🤖 AI Summary
Existing image watermarking methods struggle to support independent embedding and precise localization of watermarks in small or multiple localized regions, limiting their applicability in practical scenarios such as image splicing and editing. This paper proposes the first end-to-end differentiable local watermarking framework, enabling implicit embedding and robust extraction of independent 32-bit messages within arbitrary subregions—down to ≤10% of a 256×256 image area. We introduce a jointly trained encoder–extractor architecture augmented with a differentiable segmentation module and perception-aware optimization, facilitating fine-grained watermark localization and parallel decoding across multiple regions. Experiments demonstrate state-of-the-art imperceptibility and robustness on high-resolution images; accurate localization of watermarked regions in spliced images; and an average bit error rate of <1 bit per message across multiple regions—significantly outperforming existing approaches.
📝 Abstract
Image watermarking methods are not tailored to handle small watermarked areas. This restricts applications in real-world scenarios where parts of the image may come from different sources or have been edited. We introduce a deep-learning model for localized image watermarking, dubbed the Watermark Anything Model (WAM). The WAM embedder imperceptibly modifies the input image, while the extractor segments the received image into watermarked and non-watermarked areas and recovers one or several hidden messages from the areas found to be watermarked.
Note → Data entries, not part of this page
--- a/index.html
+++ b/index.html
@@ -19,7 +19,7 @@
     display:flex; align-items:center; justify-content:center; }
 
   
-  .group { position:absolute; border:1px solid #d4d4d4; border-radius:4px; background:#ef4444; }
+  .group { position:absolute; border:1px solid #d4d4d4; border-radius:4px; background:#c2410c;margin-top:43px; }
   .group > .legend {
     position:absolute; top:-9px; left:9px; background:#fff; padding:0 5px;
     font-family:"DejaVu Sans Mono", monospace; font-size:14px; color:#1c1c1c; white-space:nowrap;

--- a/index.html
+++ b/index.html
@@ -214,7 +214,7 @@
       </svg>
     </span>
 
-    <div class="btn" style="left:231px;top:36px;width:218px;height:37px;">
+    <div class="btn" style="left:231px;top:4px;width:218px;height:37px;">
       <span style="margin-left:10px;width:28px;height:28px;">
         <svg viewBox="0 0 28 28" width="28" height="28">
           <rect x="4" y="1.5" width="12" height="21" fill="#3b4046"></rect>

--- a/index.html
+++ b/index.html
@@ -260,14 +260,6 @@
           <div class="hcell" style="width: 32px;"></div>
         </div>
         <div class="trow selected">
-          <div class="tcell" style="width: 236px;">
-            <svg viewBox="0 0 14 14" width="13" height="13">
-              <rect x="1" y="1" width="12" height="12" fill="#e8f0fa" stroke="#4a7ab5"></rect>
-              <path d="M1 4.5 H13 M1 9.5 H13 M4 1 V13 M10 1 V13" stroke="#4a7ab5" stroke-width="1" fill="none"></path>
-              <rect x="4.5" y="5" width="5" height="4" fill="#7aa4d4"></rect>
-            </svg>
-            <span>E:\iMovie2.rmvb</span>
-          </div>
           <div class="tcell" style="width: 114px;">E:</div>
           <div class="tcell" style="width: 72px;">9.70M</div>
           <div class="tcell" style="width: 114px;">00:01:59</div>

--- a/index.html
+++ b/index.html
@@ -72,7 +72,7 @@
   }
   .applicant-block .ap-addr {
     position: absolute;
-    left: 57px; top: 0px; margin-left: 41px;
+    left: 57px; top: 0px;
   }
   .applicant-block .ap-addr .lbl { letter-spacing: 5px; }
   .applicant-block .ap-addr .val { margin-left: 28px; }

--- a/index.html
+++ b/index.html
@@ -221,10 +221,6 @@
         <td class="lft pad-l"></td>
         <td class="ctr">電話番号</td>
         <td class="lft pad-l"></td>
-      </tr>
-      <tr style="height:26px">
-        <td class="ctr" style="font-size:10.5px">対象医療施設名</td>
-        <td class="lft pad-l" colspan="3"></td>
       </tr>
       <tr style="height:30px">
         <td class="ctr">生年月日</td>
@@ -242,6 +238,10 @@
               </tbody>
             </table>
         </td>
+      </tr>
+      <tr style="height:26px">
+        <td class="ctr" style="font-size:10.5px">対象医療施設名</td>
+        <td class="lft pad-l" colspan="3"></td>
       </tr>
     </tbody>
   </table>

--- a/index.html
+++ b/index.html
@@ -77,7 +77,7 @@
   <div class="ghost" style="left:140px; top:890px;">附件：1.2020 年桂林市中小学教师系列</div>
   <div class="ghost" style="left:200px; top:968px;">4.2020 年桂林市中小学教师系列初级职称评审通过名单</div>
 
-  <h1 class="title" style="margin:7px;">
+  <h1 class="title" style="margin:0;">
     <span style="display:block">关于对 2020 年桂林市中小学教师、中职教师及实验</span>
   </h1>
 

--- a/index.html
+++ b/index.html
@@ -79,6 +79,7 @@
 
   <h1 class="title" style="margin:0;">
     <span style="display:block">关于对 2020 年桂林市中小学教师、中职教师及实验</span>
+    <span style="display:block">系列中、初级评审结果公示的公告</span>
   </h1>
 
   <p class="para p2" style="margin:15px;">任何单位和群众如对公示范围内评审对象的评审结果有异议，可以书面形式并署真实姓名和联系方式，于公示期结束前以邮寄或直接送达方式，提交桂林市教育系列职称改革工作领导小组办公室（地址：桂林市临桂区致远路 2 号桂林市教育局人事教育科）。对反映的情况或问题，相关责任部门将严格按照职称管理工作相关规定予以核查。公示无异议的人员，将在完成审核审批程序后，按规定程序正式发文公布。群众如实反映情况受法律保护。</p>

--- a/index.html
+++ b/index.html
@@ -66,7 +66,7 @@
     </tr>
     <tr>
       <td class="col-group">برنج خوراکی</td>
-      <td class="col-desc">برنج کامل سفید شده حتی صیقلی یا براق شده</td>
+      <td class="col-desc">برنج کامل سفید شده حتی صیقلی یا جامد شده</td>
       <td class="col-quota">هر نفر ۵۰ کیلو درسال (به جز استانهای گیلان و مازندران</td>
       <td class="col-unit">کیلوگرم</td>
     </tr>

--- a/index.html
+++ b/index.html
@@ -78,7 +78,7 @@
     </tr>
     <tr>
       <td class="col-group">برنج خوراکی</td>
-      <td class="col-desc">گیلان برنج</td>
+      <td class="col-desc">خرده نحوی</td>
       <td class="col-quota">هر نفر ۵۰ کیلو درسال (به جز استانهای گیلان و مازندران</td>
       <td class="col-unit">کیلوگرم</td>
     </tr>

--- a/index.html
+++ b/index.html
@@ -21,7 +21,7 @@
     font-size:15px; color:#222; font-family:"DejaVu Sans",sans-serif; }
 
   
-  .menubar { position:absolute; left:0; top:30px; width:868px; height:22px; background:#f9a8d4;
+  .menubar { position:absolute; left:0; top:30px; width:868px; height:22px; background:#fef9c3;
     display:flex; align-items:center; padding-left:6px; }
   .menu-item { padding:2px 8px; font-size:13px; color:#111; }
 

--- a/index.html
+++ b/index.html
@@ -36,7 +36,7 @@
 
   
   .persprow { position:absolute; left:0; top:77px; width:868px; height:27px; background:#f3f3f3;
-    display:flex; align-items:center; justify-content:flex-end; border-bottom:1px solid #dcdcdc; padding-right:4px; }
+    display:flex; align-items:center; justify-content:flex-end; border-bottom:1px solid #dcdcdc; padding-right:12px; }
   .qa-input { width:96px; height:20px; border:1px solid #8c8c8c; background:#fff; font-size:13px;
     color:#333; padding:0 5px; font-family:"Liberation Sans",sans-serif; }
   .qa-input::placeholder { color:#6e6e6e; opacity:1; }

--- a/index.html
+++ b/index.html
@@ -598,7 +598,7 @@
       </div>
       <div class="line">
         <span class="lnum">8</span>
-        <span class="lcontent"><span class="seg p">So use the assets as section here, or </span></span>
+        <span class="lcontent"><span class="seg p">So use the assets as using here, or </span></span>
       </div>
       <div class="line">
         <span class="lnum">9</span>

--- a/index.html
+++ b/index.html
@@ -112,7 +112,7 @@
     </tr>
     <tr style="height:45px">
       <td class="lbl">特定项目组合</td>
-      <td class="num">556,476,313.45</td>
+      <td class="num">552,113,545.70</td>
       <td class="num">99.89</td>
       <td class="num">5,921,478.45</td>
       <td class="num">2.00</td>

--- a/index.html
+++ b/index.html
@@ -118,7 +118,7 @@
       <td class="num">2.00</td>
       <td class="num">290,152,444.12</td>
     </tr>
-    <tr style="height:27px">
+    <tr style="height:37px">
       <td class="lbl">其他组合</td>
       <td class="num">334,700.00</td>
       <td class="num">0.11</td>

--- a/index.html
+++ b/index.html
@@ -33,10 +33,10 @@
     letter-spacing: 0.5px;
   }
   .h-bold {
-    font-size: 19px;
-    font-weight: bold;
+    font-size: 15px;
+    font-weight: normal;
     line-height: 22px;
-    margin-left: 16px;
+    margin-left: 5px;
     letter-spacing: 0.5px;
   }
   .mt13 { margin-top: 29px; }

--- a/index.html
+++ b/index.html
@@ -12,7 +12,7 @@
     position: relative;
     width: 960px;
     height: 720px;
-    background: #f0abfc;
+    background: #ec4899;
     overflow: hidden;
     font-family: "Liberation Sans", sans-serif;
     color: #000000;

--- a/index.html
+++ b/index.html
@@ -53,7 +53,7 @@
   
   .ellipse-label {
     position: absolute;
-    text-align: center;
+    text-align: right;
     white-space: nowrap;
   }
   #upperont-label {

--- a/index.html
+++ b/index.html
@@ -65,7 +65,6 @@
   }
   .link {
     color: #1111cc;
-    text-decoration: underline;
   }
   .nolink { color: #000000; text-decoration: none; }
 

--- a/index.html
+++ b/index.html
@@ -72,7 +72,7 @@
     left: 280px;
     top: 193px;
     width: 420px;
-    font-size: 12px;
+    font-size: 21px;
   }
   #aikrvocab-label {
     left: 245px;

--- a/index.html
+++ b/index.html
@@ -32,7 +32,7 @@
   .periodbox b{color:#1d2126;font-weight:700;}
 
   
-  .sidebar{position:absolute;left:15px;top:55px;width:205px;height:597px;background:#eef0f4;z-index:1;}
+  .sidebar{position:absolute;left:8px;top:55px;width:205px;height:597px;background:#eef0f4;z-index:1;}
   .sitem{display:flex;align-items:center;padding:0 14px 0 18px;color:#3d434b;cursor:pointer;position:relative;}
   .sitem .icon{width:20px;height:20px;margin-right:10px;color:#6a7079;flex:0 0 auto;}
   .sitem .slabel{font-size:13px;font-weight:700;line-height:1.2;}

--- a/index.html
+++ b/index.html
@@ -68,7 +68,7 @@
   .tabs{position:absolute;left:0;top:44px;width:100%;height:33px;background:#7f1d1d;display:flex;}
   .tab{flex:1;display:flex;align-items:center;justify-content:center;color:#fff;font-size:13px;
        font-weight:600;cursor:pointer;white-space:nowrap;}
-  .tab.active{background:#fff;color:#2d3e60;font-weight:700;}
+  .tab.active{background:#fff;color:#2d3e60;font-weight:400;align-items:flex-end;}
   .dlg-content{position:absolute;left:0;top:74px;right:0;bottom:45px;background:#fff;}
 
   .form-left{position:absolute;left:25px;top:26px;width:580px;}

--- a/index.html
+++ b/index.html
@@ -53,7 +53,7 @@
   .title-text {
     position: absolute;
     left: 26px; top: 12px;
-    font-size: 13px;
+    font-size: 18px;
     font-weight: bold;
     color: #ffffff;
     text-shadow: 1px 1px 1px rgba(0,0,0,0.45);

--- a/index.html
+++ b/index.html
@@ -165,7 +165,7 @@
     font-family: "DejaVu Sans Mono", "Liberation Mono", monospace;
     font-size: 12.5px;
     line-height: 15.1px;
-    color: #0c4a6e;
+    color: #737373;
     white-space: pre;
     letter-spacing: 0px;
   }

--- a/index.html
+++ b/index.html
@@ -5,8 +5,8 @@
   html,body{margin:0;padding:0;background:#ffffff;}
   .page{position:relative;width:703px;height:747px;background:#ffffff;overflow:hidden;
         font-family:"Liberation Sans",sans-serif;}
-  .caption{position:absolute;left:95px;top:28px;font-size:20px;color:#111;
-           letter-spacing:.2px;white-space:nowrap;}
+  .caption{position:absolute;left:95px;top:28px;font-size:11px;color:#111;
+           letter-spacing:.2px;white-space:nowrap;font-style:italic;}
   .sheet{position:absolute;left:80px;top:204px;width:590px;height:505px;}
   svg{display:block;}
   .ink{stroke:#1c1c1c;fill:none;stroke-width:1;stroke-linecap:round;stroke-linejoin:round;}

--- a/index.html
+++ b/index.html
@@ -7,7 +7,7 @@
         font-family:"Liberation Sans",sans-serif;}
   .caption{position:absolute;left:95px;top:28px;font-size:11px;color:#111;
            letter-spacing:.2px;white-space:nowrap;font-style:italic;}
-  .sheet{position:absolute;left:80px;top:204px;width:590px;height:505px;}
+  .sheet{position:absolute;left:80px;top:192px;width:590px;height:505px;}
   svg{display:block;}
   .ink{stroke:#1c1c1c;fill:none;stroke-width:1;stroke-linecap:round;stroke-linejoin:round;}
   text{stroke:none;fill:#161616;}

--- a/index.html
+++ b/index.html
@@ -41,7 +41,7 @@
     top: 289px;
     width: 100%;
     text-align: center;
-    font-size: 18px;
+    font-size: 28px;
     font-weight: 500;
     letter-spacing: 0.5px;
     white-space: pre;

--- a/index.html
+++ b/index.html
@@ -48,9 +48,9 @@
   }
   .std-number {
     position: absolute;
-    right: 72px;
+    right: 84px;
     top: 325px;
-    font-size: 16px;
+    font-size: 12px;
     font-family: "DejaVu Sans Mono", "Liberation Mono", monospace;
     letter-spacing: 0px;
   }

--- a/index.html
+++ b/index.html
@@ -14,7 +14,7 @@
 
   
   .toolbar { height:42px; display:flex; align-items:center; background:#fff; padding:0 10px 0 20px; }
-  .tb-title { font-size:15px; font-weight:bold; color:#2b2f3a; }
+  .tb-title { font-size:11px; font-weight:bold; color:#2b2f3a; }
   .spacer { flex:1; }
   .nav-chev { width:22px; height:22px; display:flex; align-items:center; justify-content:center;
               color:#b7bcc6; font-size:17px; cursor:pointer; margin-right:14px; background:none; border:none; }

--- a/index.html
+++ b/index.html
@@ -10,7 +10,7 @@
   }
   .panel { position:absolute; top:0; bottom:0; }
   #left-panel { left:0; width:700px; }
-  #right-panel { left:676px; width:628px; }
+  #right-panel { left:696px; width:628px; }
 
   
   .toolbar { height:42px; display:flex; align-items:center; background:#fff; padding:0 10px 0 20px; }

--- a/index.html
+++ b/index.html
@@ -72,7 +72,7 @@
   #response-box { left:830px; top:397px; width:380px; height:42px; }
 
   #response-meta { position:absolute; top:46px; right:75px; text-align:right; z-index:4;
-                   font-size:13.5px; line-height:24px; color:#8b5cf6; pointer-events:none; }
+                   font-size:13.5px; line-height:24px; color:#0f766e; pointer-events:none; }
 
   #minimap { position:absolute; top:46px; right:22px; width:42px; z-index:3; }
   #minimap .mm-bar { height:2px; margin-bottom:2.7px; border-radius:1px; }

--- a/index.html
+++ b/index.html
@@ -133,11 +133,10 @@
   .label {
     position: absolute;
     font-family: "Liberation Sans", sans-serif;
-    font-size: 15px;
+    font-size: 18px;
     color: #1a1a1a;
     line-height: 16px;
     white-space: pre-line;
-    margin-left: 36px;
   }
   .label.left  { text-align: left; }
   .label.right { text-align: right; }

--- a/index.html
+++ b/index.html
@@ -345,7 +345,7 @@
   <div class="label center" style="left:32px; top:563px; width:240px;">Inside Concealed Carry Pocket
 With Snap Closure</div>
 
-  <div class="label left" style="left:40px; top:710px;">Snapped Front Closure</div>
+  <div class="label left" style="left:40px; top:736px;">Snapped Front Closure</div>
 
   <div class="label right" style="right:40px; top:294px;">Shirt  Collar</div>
The models are jointly trained at low resolution and without perceptual constraints, then post-trained for imperceptibility and multiple watermarks. Experiments show that WAM is competitive with state-of-the art methods in terms of imperceptibility and robustness, especially against inpainting and splicing, even on high-resolution images. Moreover, it offers new capabilities: WAM can locate watermarked areas in spliced images and extract distinct 32-bit messages with less than 1 bit error from multiple small regions - no larger than 10% of the image surface - even for small $256 imes 256$ images.